Division of Oncology/Hematology, Department of Internal Medicine, Korea University College of Medicine, 126-1 Anam-dong 5 ga, Seongbuk-gu, Seoul, Korea.
Cancer Chemother Pharmacol. 2010 Sep;66(4):643-51. doi: 10.1007/s00280-009-1203-6. Epub 2009 Dec 23.
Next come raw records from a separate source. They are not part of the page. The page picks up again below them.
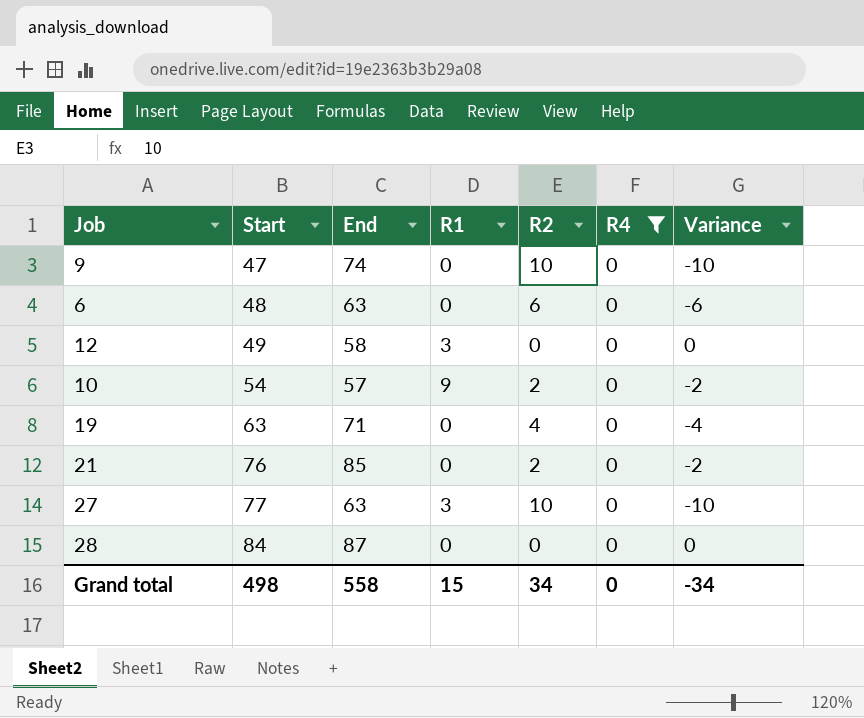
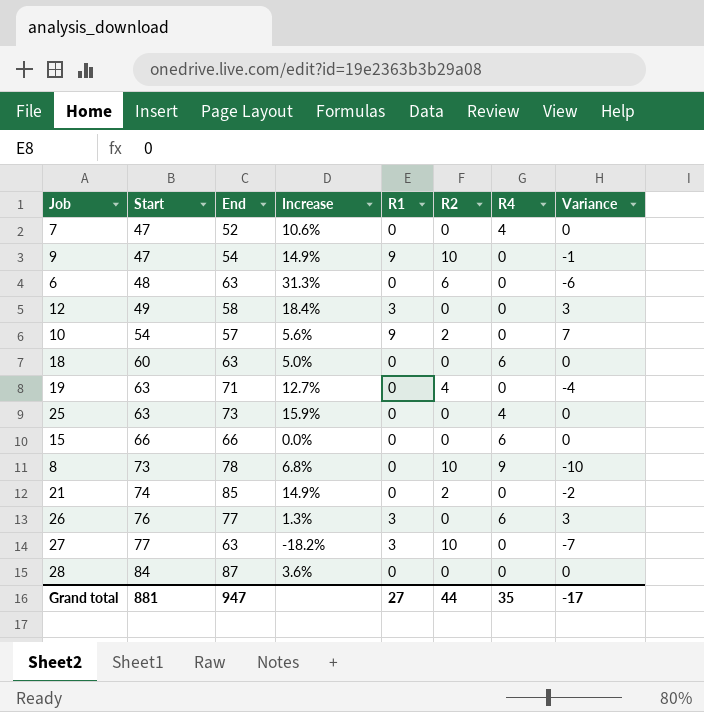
filter: R4 = 0 -> none
column Increase | formula: none -> ([End] - [Start]) / [Start]
column Variance | formula: [R4] - [R2] -> [R1] - [R2]
9 | End: 74 -> 54
9 | R1: 0 -> 9
21 | Start: 76 -> 74
Grand total | Start: 498 -> 881
Grand total | End: 558 -> 947
Grand total | R1: 15 -> 27
Grand total | R2: 34 -> 44
Grand total | R4: 0 -> 35
Grand total | Variance: -34 -> -17

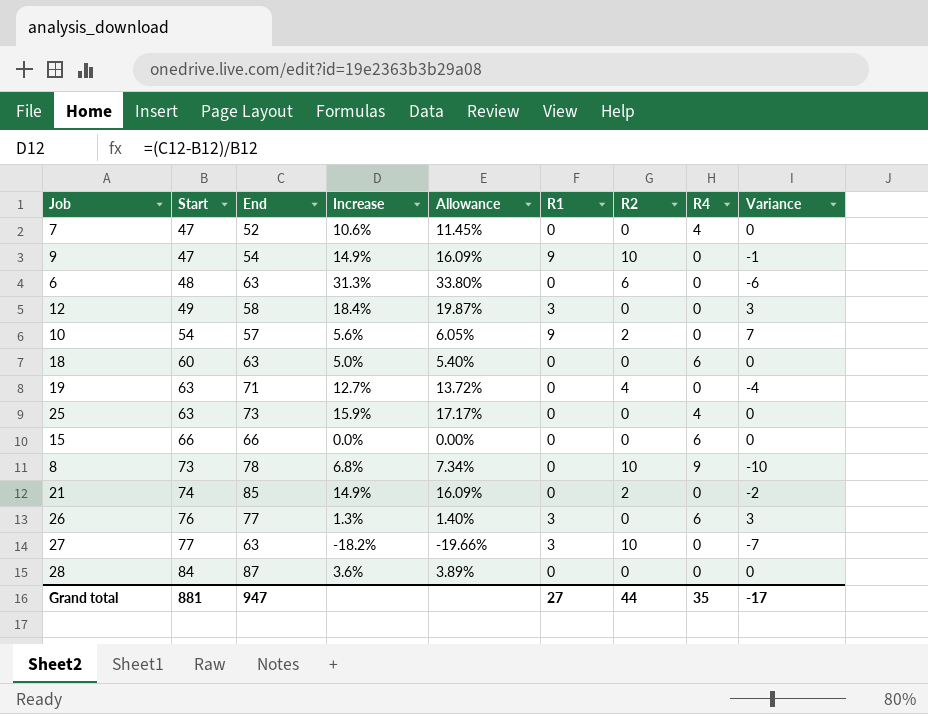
column Allowance | formula: none -> [Increase] * 1.08

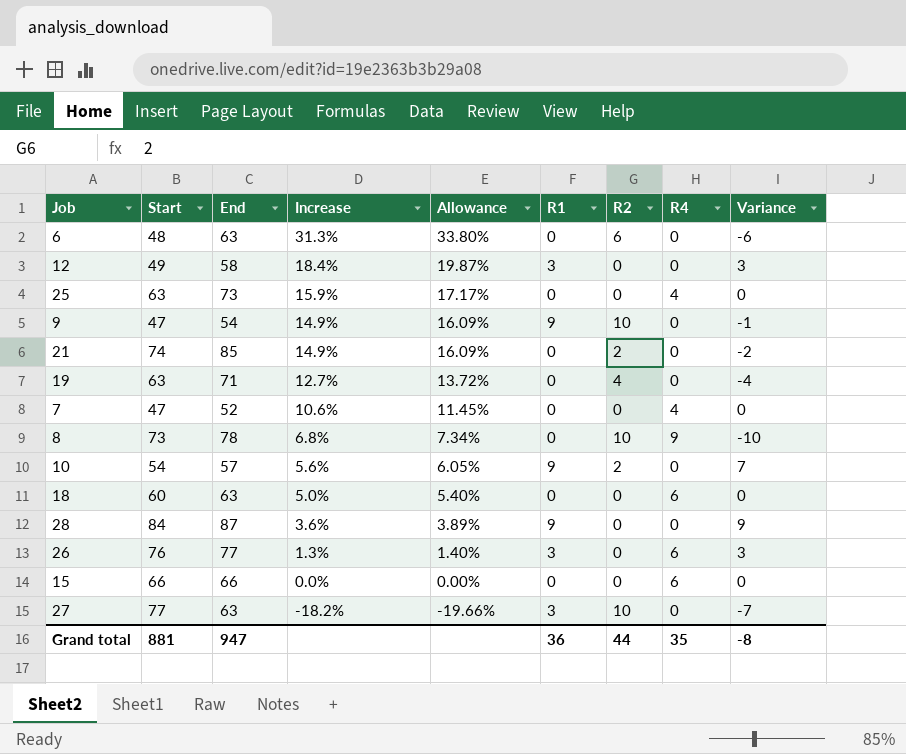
row order: Start ascending -> Increase descending
28 | R1: 0 -> 9
28 | Variance: 0 -> 9
Grand total | R1: 27 -> 36
Grand total | Variance: -17 -> -8

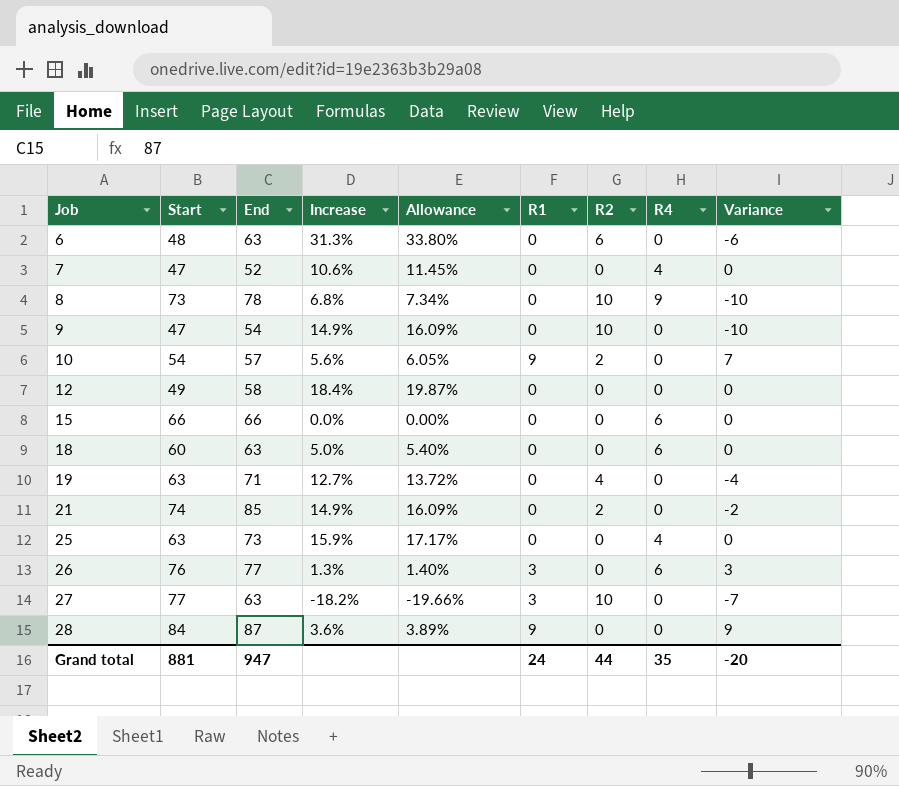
row order: Increase descending -> Job ascending
9 | R1: 9 -> 0
9 | Variance: -1 -> -10
12 | R1: 3 -> 0
12 | Variance: 3 -> 0
Grand total | R1: 36 -> 24
Grand total | Variance: -8 -> -20

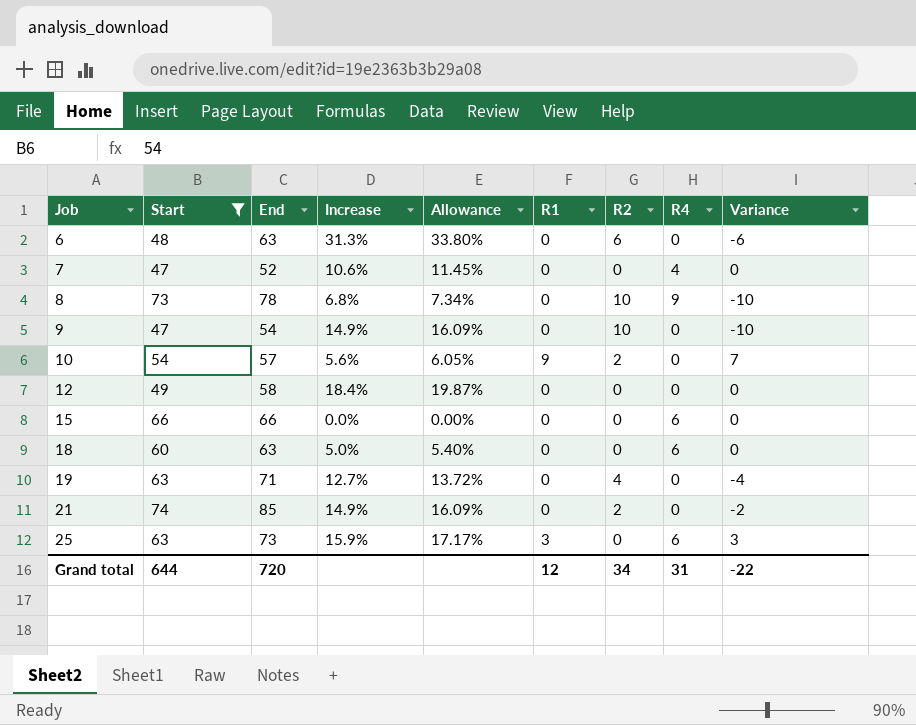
filter: none -> Start <= 74
25 | R1: 0 -> 3
25 | R4: 4 -> 6
25 | Variance: 0 -> 3
Grand total | Start: 881 -> 644
Grand total | End: 947 -> 720
Grand total | R1: 24 -> 12
Grand total | R2: 44 -> 34
Grand total | R4: 35 -> 31
Grand total | Variance: -20 -> -22

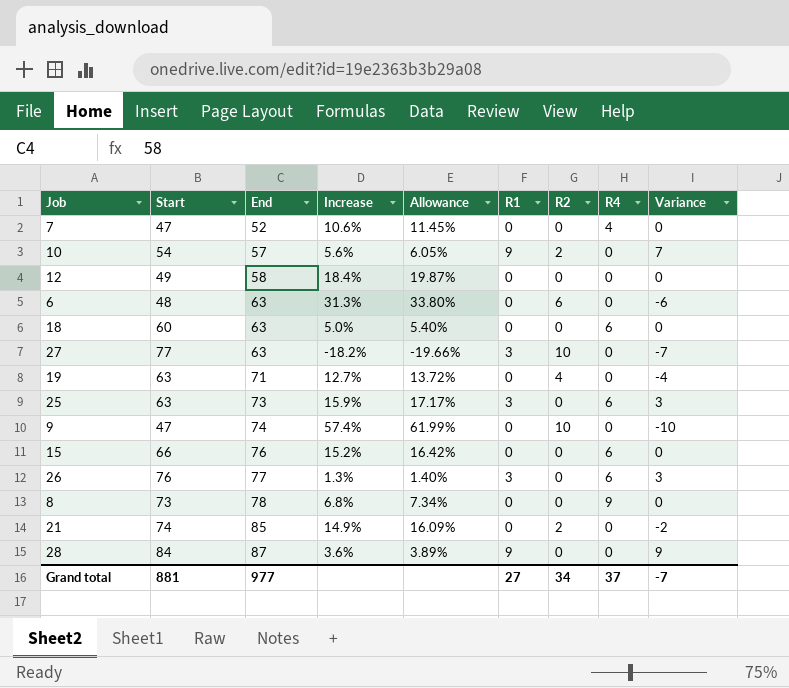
filter: Start <= 74 -> none
row order: Job ascending -> End ascending
9 | End: 54 -> 74
9 | Increase: 14.9% -> 57.4%
9 | Allowance: 16.09% -> 61.99%
15 | End: 66 -> 76
15 | Increase: 0.0% -> 15.2%
15 | Allowance: 0.00% -> 16.42%
8 | R2: 10 -> 0
8 | Variance: -10 -> 0
Grand total | Start: 644 -> 881
Grand total | End: 720 -> 977
Grand total | R1: 12 -> 27
Grand total | R4: 31 -> 37
Grand total | Variance: -22 -> -7

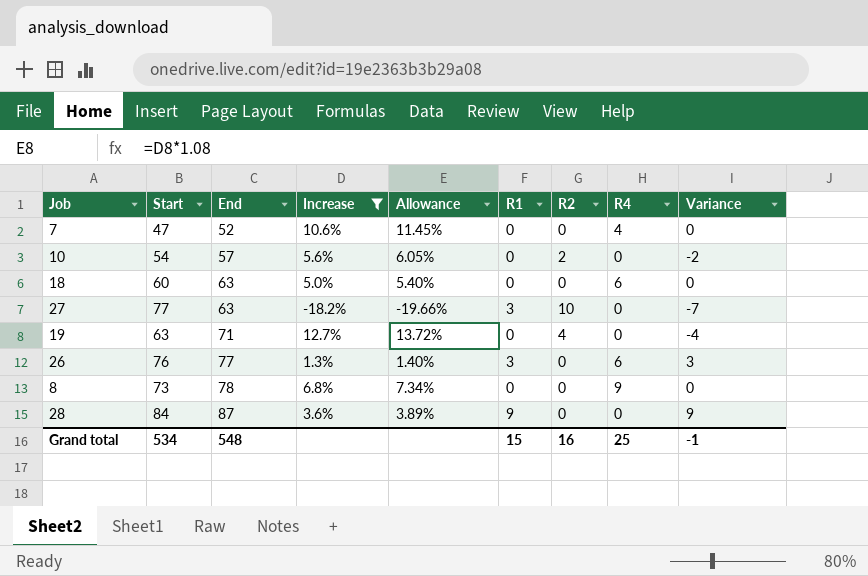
filter: none -> Increase <= 12.7%
10 | R1: 9 -> 0
10 | Variance: 7 -> -2
Grand total | Start: 881 -> 534
Grand total | End: 977 -> 548
Grand total | R1: 27 -> 15
Grand total | R2: 34 -> 16
Grand total | R4: 37 -> 25
Grand total | Variance: -7 -> -1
Concomitant approach using cisplatin and 5-fluorouracil (5-FU) has shown an excellent local control rate and significantly reduced distant metastasis in patients with locally advanced nasopharyngeal carcinoma (NPC). However, optimal schedule and dosing of chemotherapy still need to be developed to reduce distant metastasis. This retrospective study was conducted to evaluate the efficacy, toxicity, and tolerability of a concurrent chemoradiation therapy (CCRT) regimen using cisplatin and 5-FU followed by adjuvant chemotherapy (AC) in patients with locoregionally advanced NPC.
Forty-three NPC patients who had AJCC stage T3/T4 or N2/N3 and M0 disease were evaluated. The chemotherapy during CCRT consisted of cisplatin (75 mg/m(2) on day 1) plus 5-FU (750 mg/m(2)/day on day 1-5), delivered every 4 weeks for two cycles. Three cycles of AC were given with cisplatin (75 mg/m(2)), epirubicin (37.5 mg/m(2)) on day 1, and bleomycin (7.5 mg/m(2) bolus iv. on day 1 followed by 9 mg/m(2) on day 1-5 by continuous infusion) every 3 weeks.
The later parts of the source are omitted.